GEREKSİZE ODAKLANMAK

Birden fazla işi aynı anda yapmak hepimizin övünç kaynağı değil mi?

Ne kadar çok işi bir koltuğumuzun altına sığdırmaya çalışırsak o kadar beğeniyoruz kendimizi. Hayatımız tam manasıyla odaklanmadığımız, yarım yamalak okunan kitaplar ve izlenen filmlerle dolu. Bir derse çalışırken diğer derse nasıl çalışacağımızın planlarını yapıyoruz ve başarılı olduğumuza inanıyoruz. Sonuçta iki işi de hallettik zannediyoruz.




Peki ya bunlar gerçekten övünülecek şeyler değilde kendimize verdiğimiz cezalarsa?

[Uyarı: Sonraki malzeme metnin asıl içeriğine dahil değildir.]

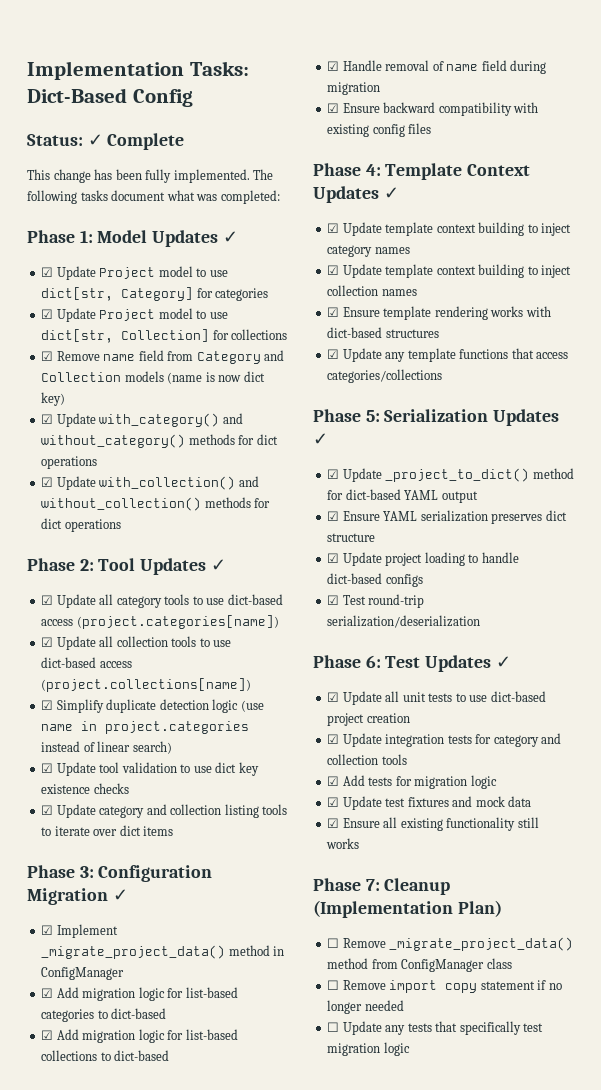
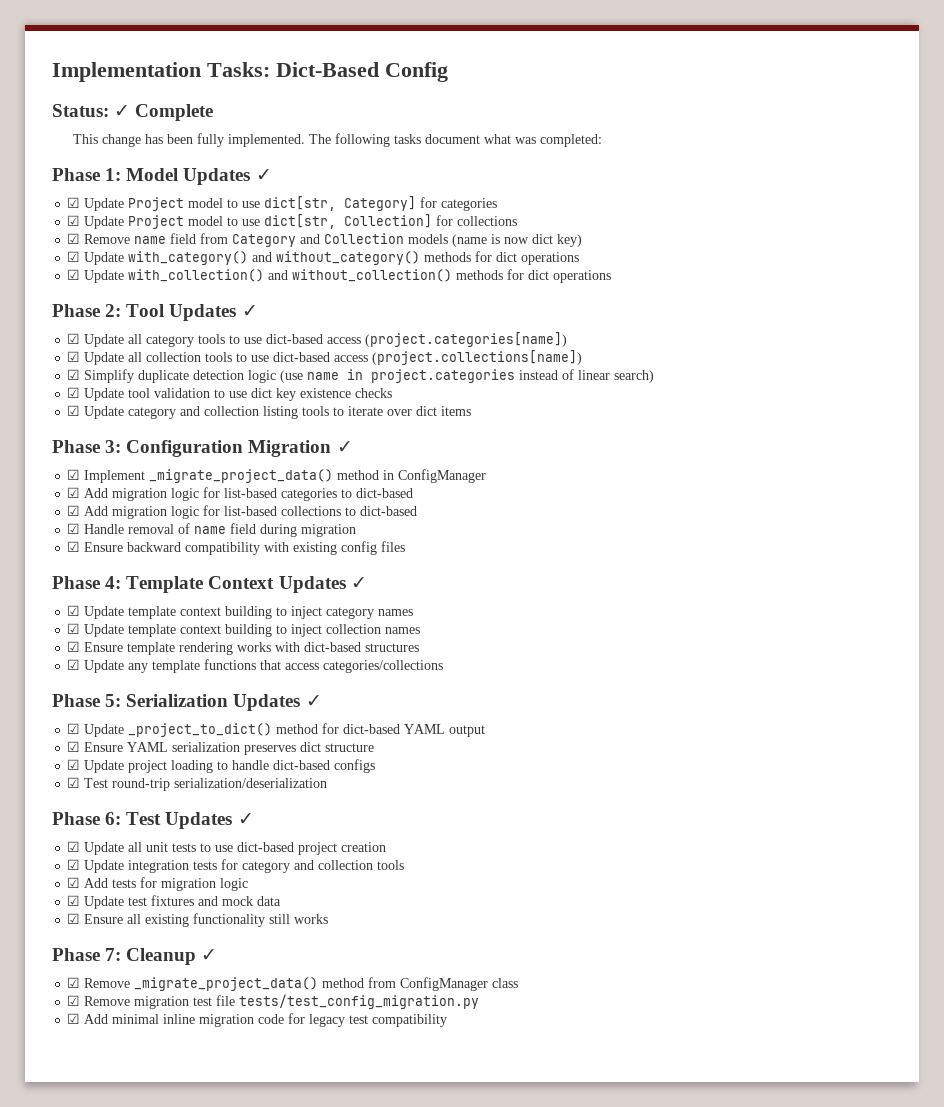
- Phase 7: Cleanup (Implementation Plan)
- ☐ Remove _migrate_project_data() method from ConfigManager class
+ Phase 7: Cleanup ✓
+ ☑ Remove _migrate_project_data() method from ConfigManager class
- ☐ Remove import copy statement if no longer needed
- ☐ Update any tests that specifically test migration logic
+ ☑ Remove migration test file tests/test_config_migration.py
+ ☑ Add minimal inline migration code for legacy test compatibility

 Nasıl mı? Beynimiz, aklımızdan geçen her şeyi odaklıyor ve inceliyor. Ve günümüz dünyasında hep bir hareketlilik, telaş içerisindeyiz. Kimse durup "Acaba Neye Odaklıyorum Beynimi?" diye sormuyor. Konsantre olduğumuz işin sayısı ne kadar az ise aslında o işlerde o kadar başarılı oluyoruz. Çünkü beynimiz bir bilgisayar değil, çoklu işlem yeteneği pek fazla yok bu yüzden. Her şeye ayrı ayrı odaklanıp birebir ilgilenerek çözmek istiyor sorunları. Tadını çıkararak, konsantre olarak bitirmek istiyor elindekini. Ama biz durmadan onun önünden bitirmediği bir işi çekip yenisini koyuyoruz, sonra onu da bitirmeden bir yenisini daha ekliyoruz silsileye. Ve sonra ortaya zihinsel yorgunluklar ve depresyonlar çıkıyor.



Peki ne yapacağız?

"Odaklanılacak" listesine olabildiğince az iş eklemeliyiz. Konsantrasyonu bozacak her şeyden kendimizi korumalıyız. Yeri geldiğinde şöyle bir kafamızı arkaya yaslayıp, rahatlamaya odaklanmalıyız. Velhasılı kelam dostlarım; zihninizin sizin için sunduğu şeyleri kendinize ceza haline getirmekten vazgeçin. Kendinize bir iyilik yapın ve "birlere" odaklanın!